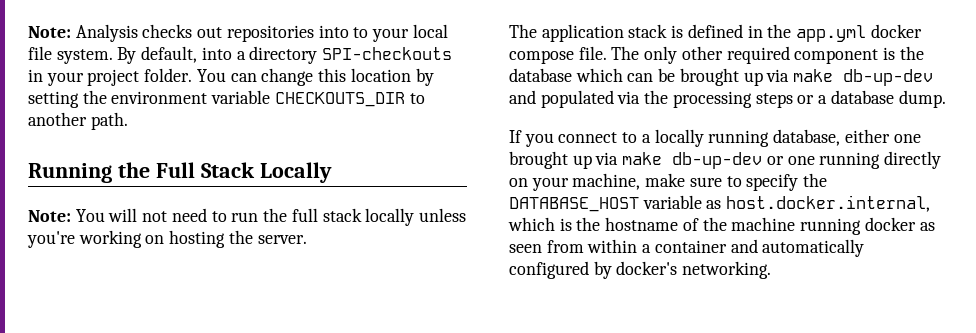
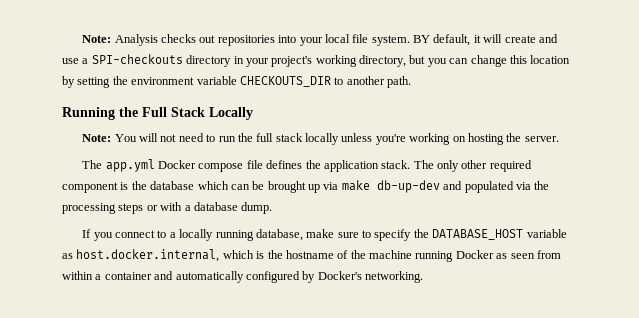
[353,27,369,38] to -> (297, 39) none
[117,46,453,64] [28,68,226,86] By default, into a directory SPI-checkouts in your project folder. You -> [413,34,558,46] [62,54,447,67] BY default, it will create and use a SPI-checkouts directory in your project's working directory, but you
[541,24,922,42] [509,46,607,64] application stack is defined in the app.yml docker compose file. -> [105,159,411,172] app.yml Docker compose file defines the application stack.
(815, 99) none -> [160,202,183,211] with
[844,129,921,143] [509,151,942,169] [509,173,641,191] either one brought up via make db-up-dev or one running directly on your machine, -> (303, 235) none
[864,217,916,231] docker -> [455,250,494,259] Docker
[616,261,678,275] docker's -> [317,271,362,280] Docker's

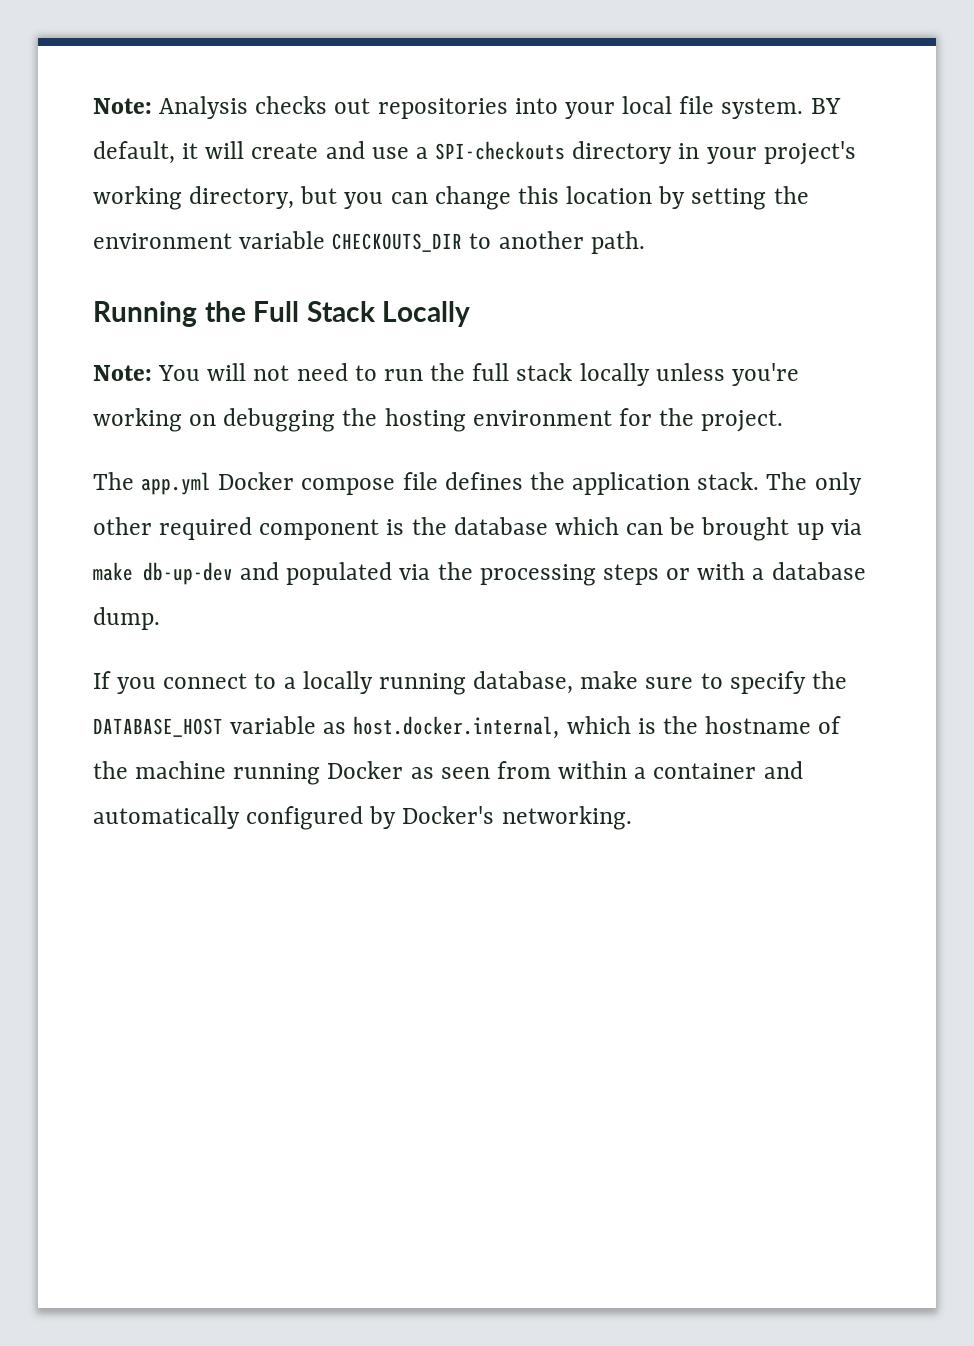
[467,133,559,145] hosting the server. -> [223,408,784,432] debugging the hosting environment for the project.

##########

▶ [Problem requirements]
Find "Docker" in the preceding records. Copy each line that holds it.

▶ [Completed exercise]
[541,24,922,42] [509,46,607,64] application stack is defined in the app.yml docker compose file. -> [105,159,411,172] app.yml Docker compose file defines the application stack.
[864,217,916,231] docker -> [455,250,494,259] Docker
[616,261,678,275] docker's -> [317,271,362,280] Docker's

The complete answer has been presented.